According to the United States Geological Survey, Australia accounts for only 2.8% of global rare earth reserves. However, according to data compiled by Curtin University's Western Australian Institute of Mines (WASM), Australia's new rare earth projects account for more than half of new global projects.
However, due to China's dominant position, most of Australia's projects are in trouble and it is difficult for developers to obtain financing. China accounts for about 90% of global rare earth processing capacity and accounts for a quarter of global reserves.
According to WASM data, the most promising projects are unlikely to start operating before 2023. However, these projects may accelerate as Sino-US trade conflicts escalate. 80% of the rare earths in the United States are imported from China. Some media reports said that China may reduce its rare earth exports to the United States.
Northern Minerals, which is developing the Browns Range project in northwestern Australia, said last week that it is negotiating with an internationally renowned industrial group on supply.

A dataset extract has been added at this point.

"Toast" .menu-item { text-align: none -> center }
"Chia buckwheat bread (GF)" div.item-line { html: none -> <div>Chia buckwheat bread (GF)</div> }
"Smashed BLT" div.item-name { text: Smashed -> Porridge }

A spokesperson for the company said investor interest has risen since the news attention on rare earth issues has increased.
Hastings Technology is preparing for its Yangibana Rare Earth Project in Western Australia and is scheduled to go into production by the end of 2021. The company has signed a preliminary supply agreement with Thyssenkrupp, Germany, and signed another supply agreement with automotive supplier Schaeffler AG last week. Charles Lew, executive chairman of the company, said the company is working on another German supply agreement that is expected to be finalized this year. In addition, Hastings received financing from a German strategic mineral procurement agency.

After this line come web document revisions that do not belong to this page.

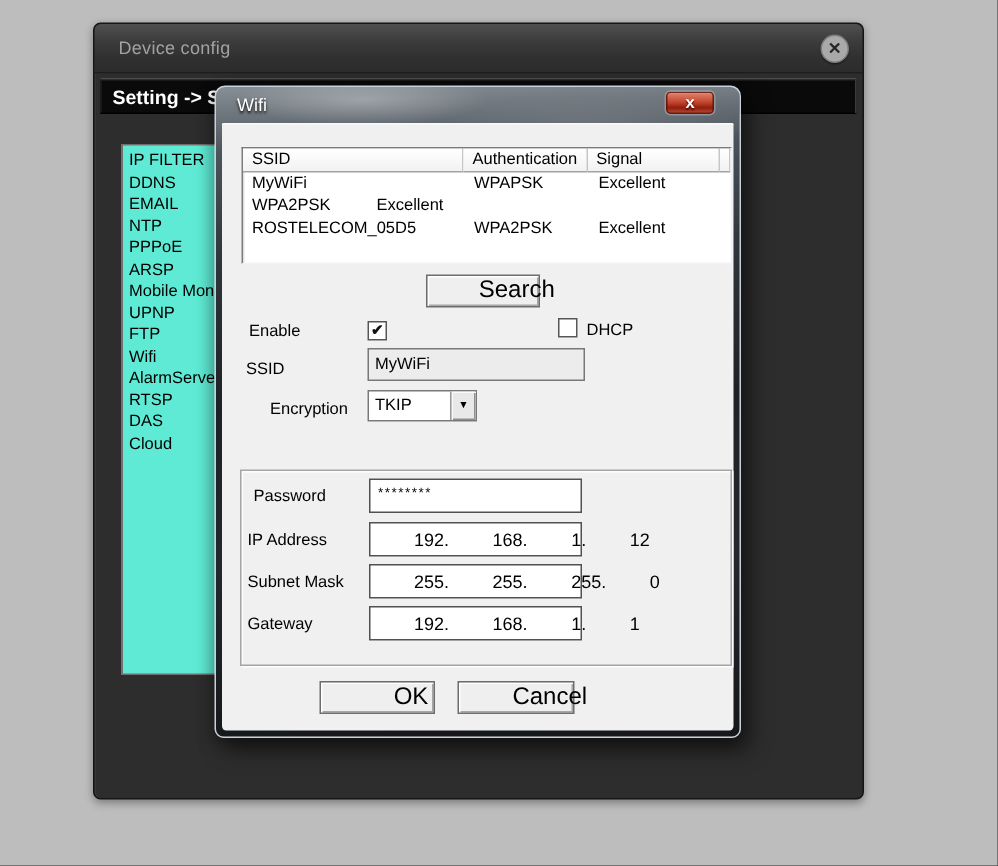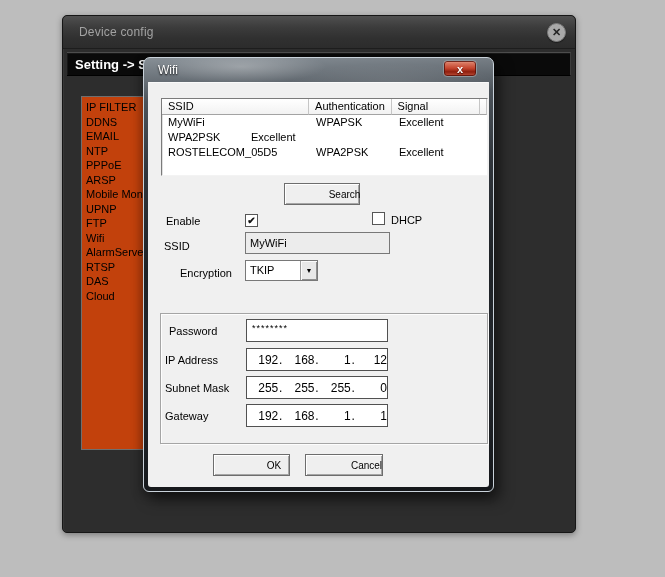"IP FILTER" .sidebar { background: #c2410c -> #5eead4 }
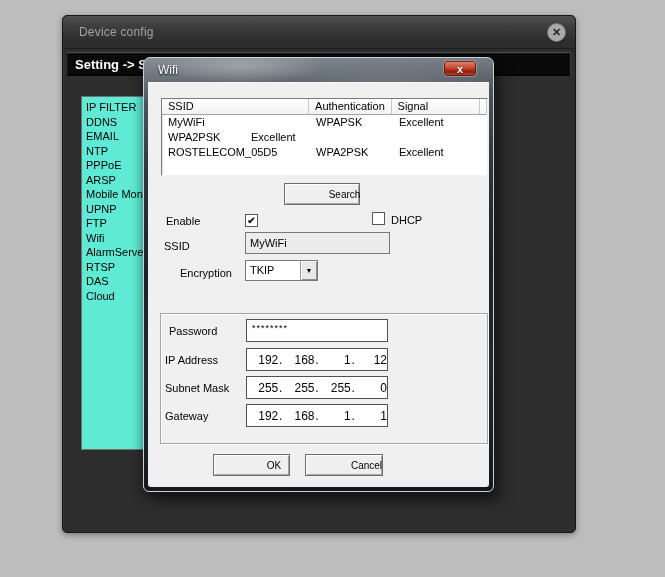"Search" .btn { font-size: 10px -> 16px }
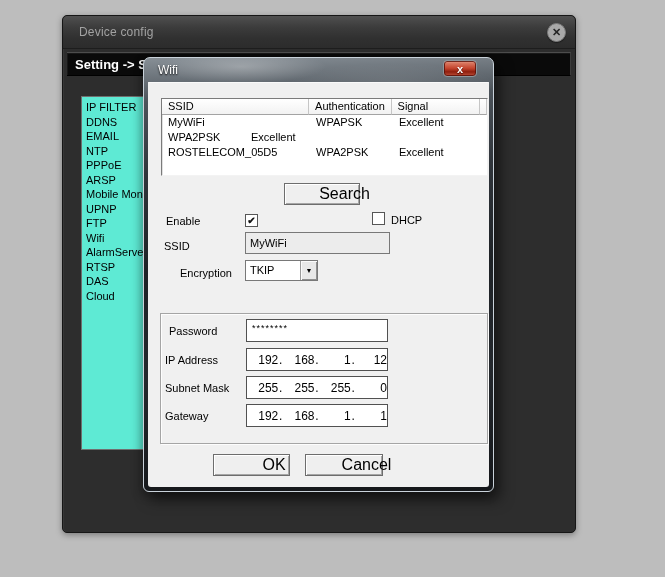"192" .octet { margin-left: none -> 29px; text-align: right -> left }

The outlook for the Australian rare earth industry is improving due to rising demand expectations. The United States said last week that it would hope that Australia and Canada will develop rare earth resources on a global scale to reduce dependence on China. A spokesperson for ThyssenKrupp said that in the field of rare earths, we regularly look for new partners to meet the growing global demand.

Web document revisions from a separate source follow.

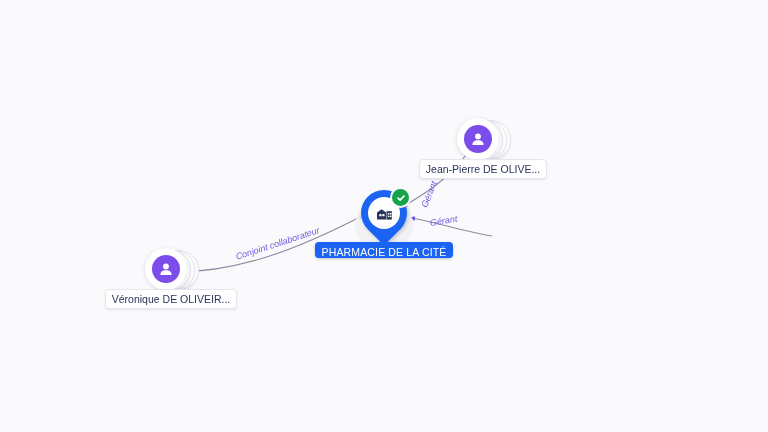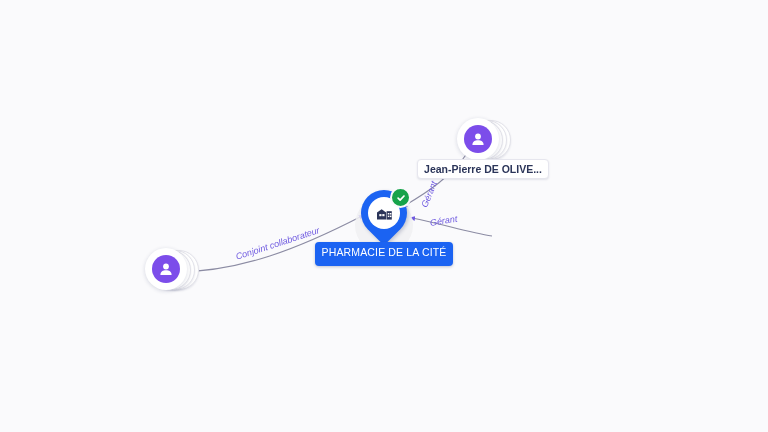"Jean-Pierre DE OLIVE..." .node-jeanpierre { font-weight: bold -> none }
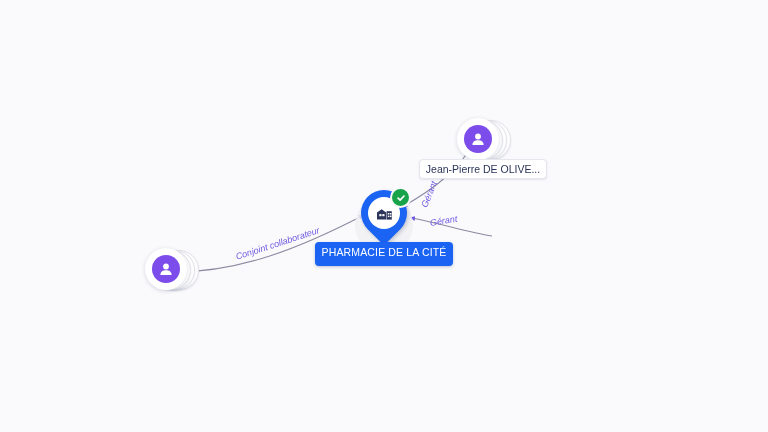"PHARMACIE DE LA CITÉ" .company-label { padding: 4px 7px 8px 7px -> 4px 7px 0 7px }
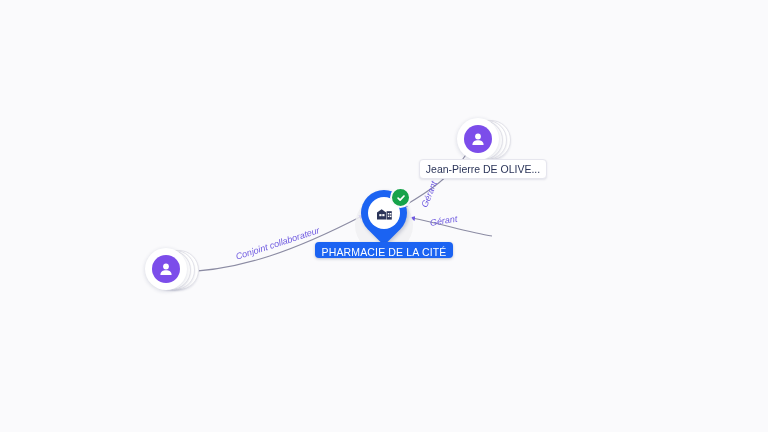"Véronique DE OLIVEIR..." div.person-label { html: none -> <div>Véronique DE OLIVEIR...</div> }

WASM professor Dudley Kingsnorth said that the reason why the rare earth projects outside China did not progress is because China's large production, coupled with cheap labor and less stringent environmental regulations, means that no other country can compete with the cost.
Australia's Lynas is the only rare earth producer outside of the world, which has enjoyed low-interest loans from the Japanese government. Last month, Lynas outlined an expansion plan, including the establishment of a processing plant in the United States.
Kingsnorth predicts that by 2025, 75,000 tons of rare earths will be needed every year in the world to be free from China's supply. However, he estimated that by that time, only the 50,000 tons of rare earths could be produced in other parts of the world except China. He said that end users are reluctant to invest in mineral projects that are years away from production and cost more than China. However, he said that the company did not factor in the risk of supply disruptions due to political factors. Kingsnorth said: This has nothing to do with China's competition, the key is whether to obtain the required metal.
An analyst at a resource company said that without new government support, it is difficult to see the dawn of most new projects. He said that especially if the company plans to build a processing plant, its cost may be an order of magnitude greater than the company's own value. For example, Australian crude oil miner Arafura Resources, with a market capitalization of A$77 million ($53.24 million), is seeking $1 billion in funding for a project that includes a processing plant.
Alafra and another mining company, Alkane Resources executives said that in February this year, as a member of the Australian trade mission, they held talks with US Defense Department officials, but they all returned empty-handed. Nick Kanner, managing director of Alkane, said: The challenge now is whether people are willing to put money in place to pay higher costs to reduce risk.